Ejderha figürü Çin kültürünün en önemli sembollerinden biridir. Çin’de kuvvet ve bereket sembolü olmuştur. Ejder Türklere Hunlar zamanında girmiş, Hunlar döneminde kurulan Gu-tzang şehrinin isminin “yatan ejderin beldesi” anlamına geldiği söylenmiştir. Ayrıca Hunların dinî merkezlerine Ejder Şehri dedikleri de Çin kaynaklarında geçen bilgiler arasındadır. Ejder çeşitlerinden sarı ejder ve gök ejderi imparatorluk simgesi sayılmaktadırlar. Bununla ilgili bir efsane şu şekildedir: Wu-pi Çin İmparatoruna verdiği raporunda Hsü Fu’nun bazı esrarengiz olaylardan bahsettiğini söylemektedir. Hsü Fu denizde Tanrı olarak kabul ettiği bir ejder gördüğünü ve bu ejderden ölümsüzlük suyunu istediğini söylemiştir. Ancak ejder, imparatorların Tanrılara saygılı davranmadıklarını öne sürerek iksiri vermemiştir. Efsaneye göre ejder-Tanrı ona Feng-lai-shan Dağları tarafında bir yol göstermiştir. Wu-pi buraya gittiğinde ejder biçimli parlak bir nesne görmüştür365. Ejderha her toplumun kültürüne göre, bu kavimlerin sosyal hayatında oynadıkları role göre değişik isimlerle anılmıştır. Ejderha’ya Türkler evren, Araplar tannin, Çinliler lung, Moğollar moghur ve İranlılar ejderha diyorlardı. Kökeni aslında Çinlilere dayanan ejder, İslamiyet’in kabulünden sonra da Türklerin Türkistan’dan taşıdıkları kültürün bir parçası olarak karanlığın sembolü sayılmaya devam edilmiştir.
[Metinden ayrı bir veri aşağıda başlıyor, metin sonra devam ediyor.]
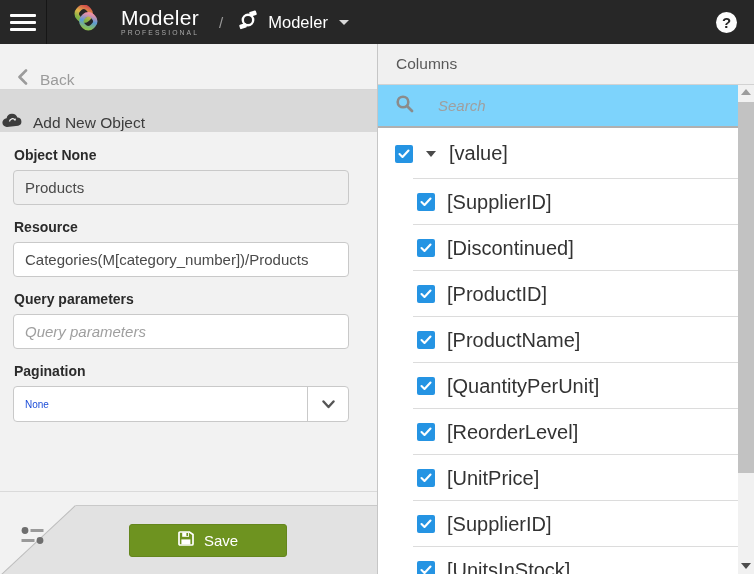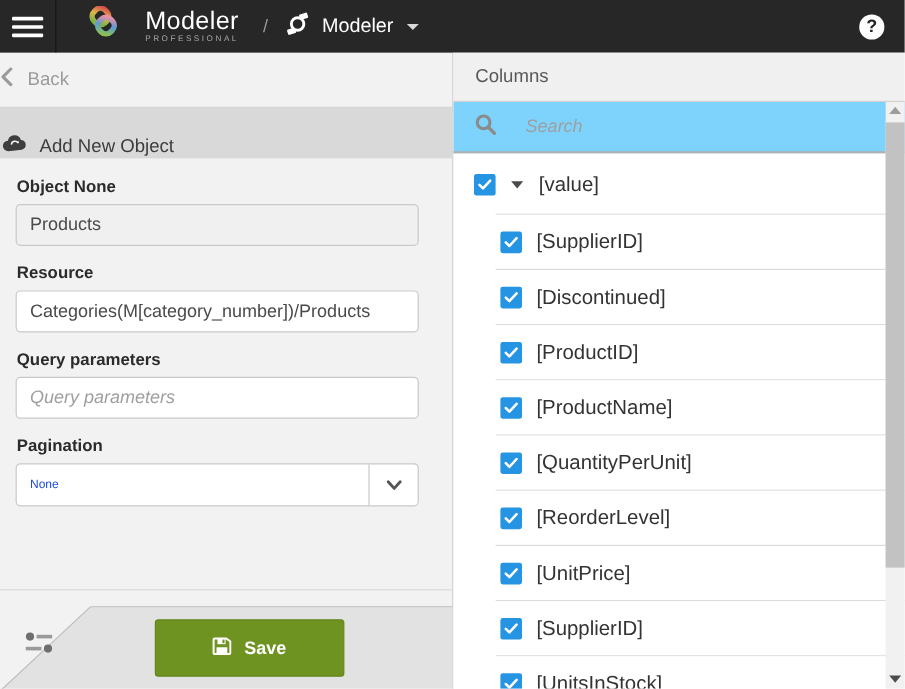"Back" .back-row { align-items: center -> flex-end; padding-left: none -> 17px }
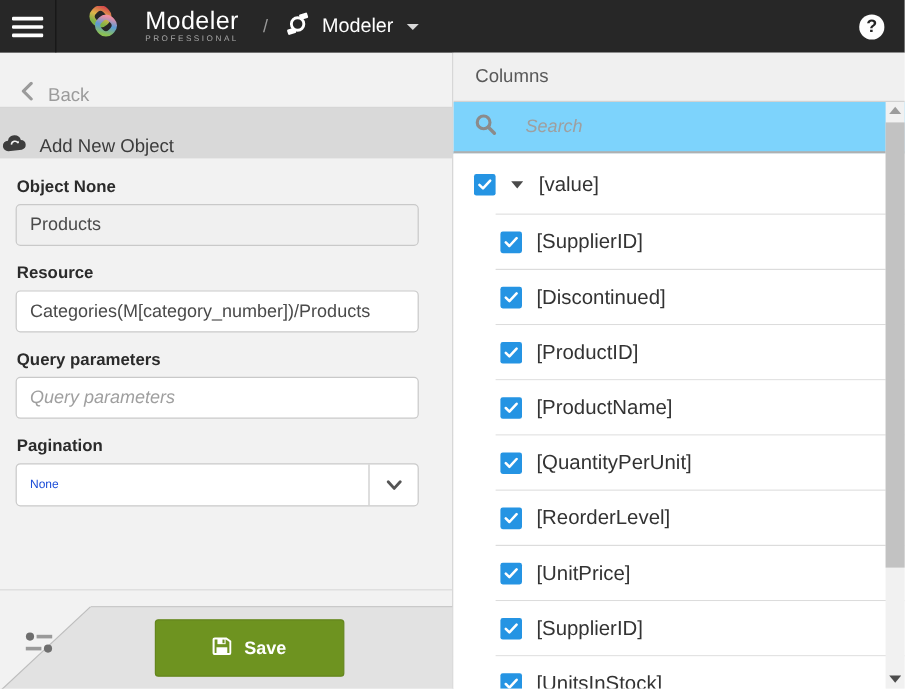"[value]" .row-label { font-size: 17px -> 20px }
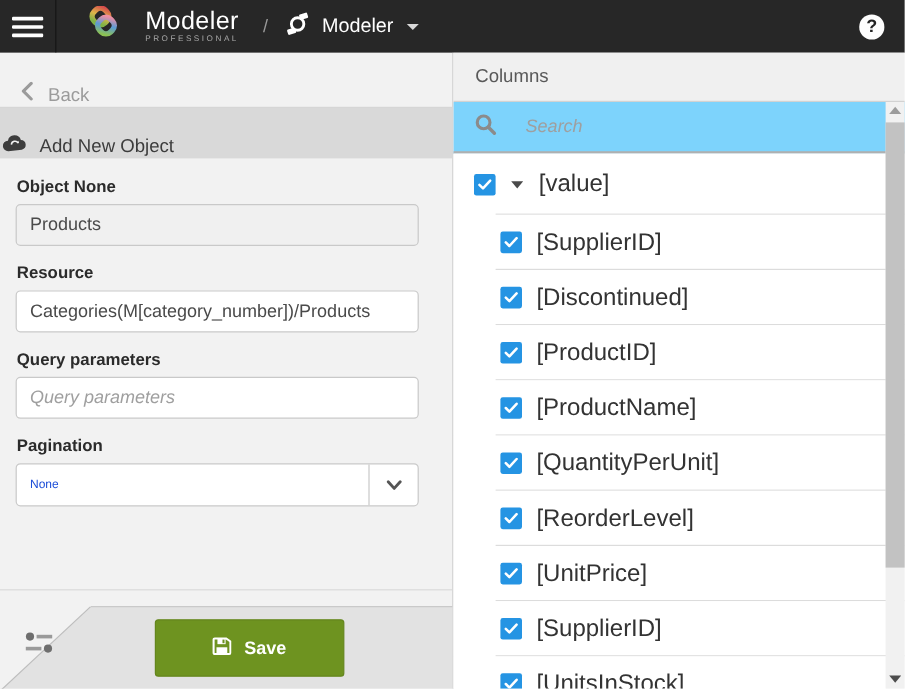"Save" .save-btn { font-weight: bold -> none; height: 48px -> 33px }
Ejderha’nın Türkler için önemi Divan-ü Lügat-it Türk’te şu şekilde geçer: Büke: Ejderha, büyük yılan. Ongun niteliği taşıyan hayvanlara verilir. Şu savda dahi gelmişti: yeti başlığ yil büke: yedi başlı ejderha. Kutadgu Bilig’de de “Ögdülmiş’e göre ihtiyatlılık ve uyanıklık (saklık), savaşta başarılı olmanın temel şartı olup “uyanık begin askeri, ejderha kumandasında aslana binmiş kılıç kamçılı (kılıç kamçılıg orduya benzer”. Düşmana karşı kullanılacak ve onu mağlup etmeye yardımcı olacak en önemli silahlardan (tolum) biri ihtiyatlılık ve uyanıklıktır. Harpte ihtiyatlı davranan galip gelir” şeklinde geçer.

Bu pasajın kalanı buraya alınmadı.